Violence continued between Israel and Palestine, with the two factions trading rocket attacks and air strikes. The U.S. is hoping to broker a cease fire so the two sides can have the annual Israeli/Palestinian All-Star Game.

The NFL releases its 2021 schedule tonight. They’re expected to showcase 17 prime-time games featuring Tom Brady’s Super Bowl Champion Tampa Bay Buccaneers, and special halftime shows featuring Aaron Rodgers pouting in front of a mirror.

Tyson Foods, a leading chicken supplier, claims their current chicken supply shortage is because newer roosters selected for breeding “aren’t meeting expectations”. Tyson hens put it more bluntly, saying “just admit it, they’re gay”.

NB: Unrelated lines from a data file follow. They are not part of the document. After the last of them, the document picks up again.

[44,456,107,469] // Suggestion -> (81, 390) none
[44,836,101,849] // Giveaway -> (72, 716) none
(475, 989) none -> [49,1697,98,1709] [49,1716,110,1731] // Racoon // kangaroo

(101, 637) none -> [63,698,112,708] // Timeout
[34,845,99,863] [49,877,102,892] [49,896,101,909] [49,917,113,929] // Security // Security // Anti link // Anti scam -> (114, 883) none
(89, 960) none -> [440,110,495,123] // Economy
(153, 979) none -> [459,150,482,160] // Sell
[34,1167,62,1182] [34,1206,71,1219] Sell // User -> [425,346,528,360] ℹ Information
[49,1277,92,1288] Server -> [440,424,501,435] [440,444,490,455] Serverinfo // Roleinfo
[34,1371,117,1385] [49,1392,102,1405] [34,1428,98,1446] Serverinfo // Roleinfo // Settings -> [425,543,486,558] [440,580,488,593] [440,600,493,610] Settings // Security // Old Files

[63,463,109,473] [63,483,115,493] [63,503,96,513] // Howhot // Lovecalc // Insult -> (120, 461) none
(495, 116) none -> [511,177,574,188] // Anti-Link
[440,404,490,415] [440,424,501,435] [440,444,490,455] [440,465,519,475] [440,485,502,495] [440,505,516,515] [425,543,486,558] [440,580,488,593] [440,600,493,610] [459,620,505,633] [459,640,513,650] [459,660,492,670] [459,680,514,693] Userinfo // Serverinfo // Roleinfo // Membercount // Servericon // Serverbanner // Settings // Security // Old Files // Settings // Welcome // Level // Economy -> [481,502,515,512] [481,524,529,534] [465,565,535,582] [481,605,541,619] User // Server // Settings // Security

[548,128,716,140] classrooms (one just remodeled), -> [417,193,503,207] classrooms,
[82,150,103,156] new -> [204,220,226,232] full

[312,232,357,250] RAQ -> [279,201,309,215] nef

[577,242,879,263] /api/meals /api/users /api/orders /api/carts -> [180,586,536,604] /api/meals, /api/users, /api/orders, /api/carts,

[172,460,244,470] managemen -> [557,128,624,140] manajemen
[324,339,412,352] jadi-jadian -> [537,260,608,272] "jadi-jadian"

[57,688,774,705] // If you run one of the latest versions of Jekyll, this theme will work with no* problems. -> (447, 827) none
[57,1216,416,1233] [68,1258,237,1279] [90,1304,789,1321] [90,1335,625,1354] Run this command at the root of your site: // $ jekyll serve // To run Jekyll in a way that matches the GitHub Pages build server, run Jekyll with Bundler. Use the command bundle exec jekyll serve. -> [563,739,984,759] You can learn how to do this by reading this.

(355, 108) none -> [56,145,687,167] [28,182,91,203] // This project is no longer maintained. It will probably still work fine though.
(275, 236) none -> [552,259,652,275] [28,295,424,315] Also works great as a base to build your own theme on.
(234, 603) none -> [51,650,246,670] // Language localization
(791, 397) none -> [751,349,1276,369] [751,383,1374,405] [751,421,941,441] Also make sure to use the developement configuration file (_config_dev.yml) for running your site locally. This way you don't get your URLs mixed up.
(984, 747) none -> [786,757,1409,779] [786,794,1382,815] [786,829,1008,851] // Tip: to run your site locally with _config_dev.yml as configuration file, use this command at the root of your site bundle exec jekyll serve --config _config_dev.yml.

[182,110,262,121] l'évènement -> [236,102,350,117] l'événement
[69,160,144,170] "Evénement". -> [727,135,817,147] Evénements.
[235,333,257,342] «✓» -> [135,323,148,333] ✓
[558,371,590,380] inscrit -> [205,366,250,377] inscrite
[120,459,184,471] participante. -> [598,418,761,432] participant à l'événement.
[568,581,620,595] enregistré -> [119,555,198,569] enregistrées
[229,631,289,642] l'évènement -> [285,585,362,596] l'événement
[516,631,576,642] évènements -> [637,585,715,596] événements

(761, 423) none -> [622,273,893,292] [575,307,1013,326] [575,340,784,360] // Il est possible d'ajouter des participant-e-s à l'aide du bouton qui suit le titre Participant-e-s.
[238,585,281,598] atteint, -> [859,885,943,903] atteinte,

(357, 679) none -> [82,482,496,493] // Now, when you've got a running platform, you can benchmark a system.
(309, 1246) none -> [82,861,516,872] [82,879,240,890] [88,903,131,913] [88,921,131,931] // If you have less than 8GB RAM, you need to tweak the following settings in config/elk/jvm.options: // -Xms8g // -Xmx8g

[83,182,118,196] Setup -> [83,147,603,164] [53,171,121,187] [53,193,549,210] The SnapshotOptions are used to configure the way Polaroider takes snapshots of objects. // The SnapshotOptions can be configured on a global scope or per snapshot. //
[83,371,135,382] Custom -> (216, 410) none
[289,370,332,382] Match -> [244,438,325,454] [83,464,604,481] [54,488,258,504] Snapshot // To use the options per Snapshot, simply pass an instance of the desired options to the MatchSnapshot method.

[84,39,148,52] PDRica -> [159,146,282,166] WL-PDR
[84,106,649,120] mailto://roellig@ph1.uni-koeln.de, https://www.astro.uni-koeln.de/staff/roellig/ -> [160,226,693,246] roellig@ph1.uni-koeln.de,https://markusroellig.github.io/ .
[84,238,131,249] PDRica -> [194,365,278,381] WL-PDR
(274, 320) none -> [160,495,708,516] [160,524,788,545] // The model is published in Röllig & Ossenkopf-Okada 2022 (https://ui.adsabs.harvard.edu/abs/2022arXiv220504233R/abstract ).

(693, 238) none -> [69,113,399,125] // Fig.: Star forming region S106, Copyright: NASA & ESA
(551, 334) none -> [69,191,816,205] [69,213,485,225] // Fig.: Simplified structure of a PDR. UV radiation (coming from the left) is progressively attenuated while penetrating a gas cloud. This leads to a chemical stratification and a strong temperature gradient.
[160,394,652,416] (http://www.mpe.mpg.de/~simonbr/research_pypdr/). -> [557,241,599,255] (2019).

Los Angeles County records show that Caitlyn Jenner did, indeed, vote in the 2020 election. Jenner has not yet addressed her voting lie, but did release a statement admitting her current shade is not her natural hair color.

General manager Jennifer Lopez confirmed she’s designated Alex Rodriguez for assignment, with the purpose of granting his unconditional release. Lopez also announced designated hitter Ben Affleck has been given a 30-day tryout deal.

Horse trainer Bob Baffert – suspended after Derby winner Medina Spirit tested positive for steroids – admitted the horse was rubbed with ointment containing a banned substance. Baffert’s suspension is upheld, and Medina Spirit was ordered to stop hanging out with Barry Bonds.

Ellen Degeneres will end her daytime talk show after the 2022 season. Ellen informed her staff on May 11th, and promised to make time to belittle each and every one of them before the show ends.

Instagram users can now add pronouns to their profiles. “Is ‘big boobs’ a pronoun?” asked hundreds of influencers.

Frank Sinatra’s home in the California desert is for sale, priced at $4.25 million. It features a 5 bedroom, 5 bathroom main house on over 7 acres, with a pool, a guest house, and the unmarked graves of Teamsters leaders who refused to be bought.